═════ Data for this exercise ═════
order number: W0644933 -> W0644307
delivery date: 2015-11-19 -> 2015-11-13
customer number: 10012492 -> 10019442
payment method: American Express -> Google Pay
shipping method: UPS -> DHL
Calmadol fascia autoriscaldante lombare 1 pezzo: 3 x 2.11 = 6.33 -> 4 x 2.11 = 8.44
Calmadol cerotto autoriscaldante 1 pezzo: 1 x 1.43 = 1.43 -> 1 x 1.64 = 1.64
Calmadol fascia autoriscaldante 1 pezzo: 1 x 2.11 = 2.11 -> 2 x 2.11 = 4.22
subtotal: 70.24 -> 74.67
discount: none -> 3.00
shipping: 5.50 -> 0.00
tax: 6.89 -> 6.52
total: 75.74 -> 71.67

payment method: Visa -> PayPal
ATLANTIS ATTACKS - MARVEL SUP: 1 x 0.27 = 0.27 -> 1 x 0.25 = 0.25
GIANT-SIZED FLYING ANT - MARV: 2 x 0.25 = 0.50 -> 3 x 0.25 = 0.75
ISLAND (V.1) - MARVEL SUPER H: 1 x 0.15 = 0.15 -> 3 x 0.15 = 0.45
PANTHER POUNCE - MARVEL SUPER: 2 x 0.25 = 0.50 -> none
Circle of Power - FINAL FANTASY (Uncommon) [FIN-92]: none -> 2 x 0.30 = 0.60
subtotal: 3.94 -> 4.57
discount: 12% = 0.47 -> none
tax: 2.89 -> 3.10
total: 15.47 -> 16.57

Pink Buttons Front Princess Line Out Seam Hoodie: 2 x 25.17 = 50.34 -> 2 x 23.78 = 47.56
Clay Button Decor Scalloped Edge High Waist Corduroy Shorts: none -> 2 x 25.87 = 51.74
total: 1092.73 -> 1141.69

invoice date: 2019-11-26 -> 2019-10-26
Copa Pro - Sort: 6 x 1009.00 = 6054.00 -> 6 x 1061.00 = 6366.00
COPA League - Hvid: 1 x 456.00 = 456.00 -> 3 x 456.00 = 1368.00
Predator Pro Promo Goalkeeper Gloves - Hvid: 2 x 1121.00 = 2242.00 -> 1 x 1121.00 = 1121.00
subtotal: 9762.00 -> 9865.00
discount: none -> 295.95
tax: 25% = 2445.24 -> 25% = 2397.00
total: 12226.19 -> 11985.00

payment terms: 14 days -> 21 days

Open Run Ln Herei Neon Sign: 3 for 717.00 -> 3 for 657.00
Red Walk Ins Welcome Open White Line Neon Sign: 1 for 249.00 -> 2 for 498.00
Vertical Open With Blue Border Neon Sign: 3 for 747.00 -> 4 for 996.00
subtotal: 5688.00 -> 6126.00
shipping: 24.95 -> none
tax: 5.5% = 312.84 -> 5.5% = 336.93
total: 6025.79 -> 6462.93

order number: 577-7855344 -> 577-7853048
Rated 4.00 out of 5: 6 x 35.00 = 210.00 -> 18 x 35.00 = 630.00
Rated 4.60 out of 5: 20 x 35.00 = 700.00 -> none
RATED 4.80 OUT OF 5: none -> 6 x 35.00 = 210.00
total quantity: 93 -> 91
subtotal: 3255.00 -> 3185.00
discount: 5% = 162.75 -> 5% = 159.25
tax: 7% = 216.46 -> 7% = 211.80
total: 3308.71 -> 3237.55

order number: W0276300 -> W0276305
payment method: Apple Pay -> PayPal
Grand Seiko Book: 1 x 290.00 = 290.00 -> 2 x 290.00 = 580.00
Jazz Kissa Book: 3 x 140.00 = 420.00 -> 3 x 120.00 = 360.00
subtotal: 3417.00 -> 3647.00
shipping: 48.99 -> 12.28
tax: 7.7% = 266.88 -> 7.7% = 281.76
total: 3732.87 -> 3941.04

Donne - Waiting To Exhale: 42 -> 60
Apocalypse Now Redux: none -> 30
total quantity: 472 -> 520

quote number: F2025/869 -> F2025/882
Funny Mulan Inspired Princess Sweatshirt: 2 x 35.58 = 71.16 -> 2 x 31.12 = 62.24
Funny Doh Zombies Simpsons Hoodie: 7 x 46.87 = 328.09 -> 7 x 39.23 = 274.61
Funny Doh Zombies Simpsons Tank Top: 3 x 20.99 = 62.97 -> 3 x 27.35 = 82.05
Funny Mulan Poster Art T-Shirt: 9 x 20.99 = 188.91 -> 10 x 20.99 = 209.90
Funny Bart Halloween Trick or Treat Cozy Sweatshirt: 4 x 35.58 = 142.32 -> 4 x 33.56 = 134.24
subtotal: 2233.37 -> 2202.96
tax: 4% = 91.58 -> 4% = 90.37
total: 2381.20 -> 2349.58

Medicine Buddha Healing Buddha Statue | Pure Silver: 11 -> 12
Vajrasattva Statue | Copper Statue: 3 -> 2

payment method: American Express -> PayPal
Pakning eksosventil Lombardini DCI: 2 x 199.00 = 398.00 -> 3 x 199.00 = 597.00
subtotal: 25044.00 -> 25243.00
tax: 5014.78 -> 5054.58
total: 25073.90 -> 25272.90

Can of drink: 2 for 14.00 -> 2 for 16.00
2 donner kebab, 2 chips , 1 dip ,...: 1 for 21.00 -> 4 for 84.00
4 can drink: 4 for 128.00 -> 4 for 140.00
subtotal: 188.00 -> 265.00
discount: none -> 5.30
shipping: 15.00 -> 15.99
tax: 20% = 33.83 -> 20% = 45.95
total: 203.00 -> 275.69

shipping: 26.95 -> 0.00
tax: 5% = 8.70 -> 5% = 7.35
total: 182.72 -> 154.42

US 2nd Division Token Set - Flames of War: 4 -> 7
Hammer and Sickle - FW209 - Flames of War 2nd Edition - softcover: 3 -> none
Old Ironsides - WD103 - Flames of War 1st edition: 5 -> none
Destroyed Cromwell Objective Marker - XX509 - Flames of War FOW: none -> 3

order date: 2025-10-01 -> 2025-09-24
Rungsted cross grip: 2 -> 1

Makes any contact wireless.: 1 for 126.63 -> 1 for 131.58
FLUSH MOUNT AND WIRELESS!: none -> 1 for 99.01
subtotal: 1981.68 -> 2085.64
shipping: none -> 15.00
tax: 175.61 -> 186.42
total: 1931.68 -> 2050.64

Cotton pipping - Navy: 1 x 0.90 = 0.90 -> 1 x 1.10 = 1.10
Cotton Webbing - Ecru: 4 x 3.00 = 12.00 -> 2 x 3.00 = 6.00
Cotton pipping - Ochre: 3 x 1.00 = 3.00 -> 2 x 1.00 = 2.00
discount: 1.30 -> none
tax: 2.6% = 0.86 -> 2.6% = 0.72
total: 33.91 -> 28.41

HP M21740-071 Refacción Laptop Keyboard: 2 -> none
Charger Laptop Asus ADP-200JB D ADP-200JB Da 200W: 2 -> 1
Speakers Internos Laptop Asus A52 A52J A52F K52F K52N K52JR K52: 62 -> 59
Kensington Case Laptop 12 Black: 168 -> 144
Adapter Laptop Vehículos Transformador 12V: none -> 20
═════
» **Task requirements**: Begin at the line that has "shipping: 15.00 -> 15.99" in the entries above; stop after the line that has "Kensington Case Laptop 12 Black: 168 -> 144". Transcribe exactly those lines and no others.

» **Answer for this exercise**:
shipping: 15.00 -> 15.99
tax: 20% = 33.83 -> 20% = 45.95
total: 203.00 -> 275.69

shipping: 26.95 -> 0.00
tax: 5% = 8.70 -> 5% = 7.35
total: 182.72 -> 154.42

US 2nd Division Token Set - Flames of War: 4 -> 7
Hammer and Sickle - FW209 - Flames of War 2nd Edition - softcover: 3 -> none
Old Ironsides - WD103 - Flames of War 1st edition: 5 -> none
Destroyed Cromwell Objective Marker - XX509 - Flames of War FOW: none -> 3

order date: 2025-10-01 -> 2025-09-24
Rungsted cross grip: 2 -> 1

Makes any contact wireless.: 1 for 126.63 -> 1 for 131.58
FLUSH MOUNT AND WIRELESS!: none -> 1 for 99.01
subtotal: 1981.68 -> 2085.64
shipping: none -> 15.00
tax: 175.61 -> 186.42
total: 1931.68 -> 2050.64

Cotton pipping - Navy: 1 x 0.90 = 0.90 -> 1 x 1.10 = 1.10
Cotton Webbing - Ecru: 4 x 3.00 = 12.00 -> 2 x 3.00 = 6.00
Cotton pipping - Ochre: 3 x 1.00 = 3.00 -> 2 x 1.00 = 2.00
discount: 1.30 -> none
tax: 2.6% = 0.86 -> 2.6% = 0.72
total: 33.91 -> 28.41

HP M21740-071 Refacción Laptop Keyboard: 2 -> none
Charger Laptop Asus ADP-200JB D ADP-200JB Da 200W: 2 -> 1
Speakers Internos Laptop Asus A52 A52J A52F K52F K52N K52JR K52: 62 -> 59
Kensington Case Laptop 12 Black: 168 -> 144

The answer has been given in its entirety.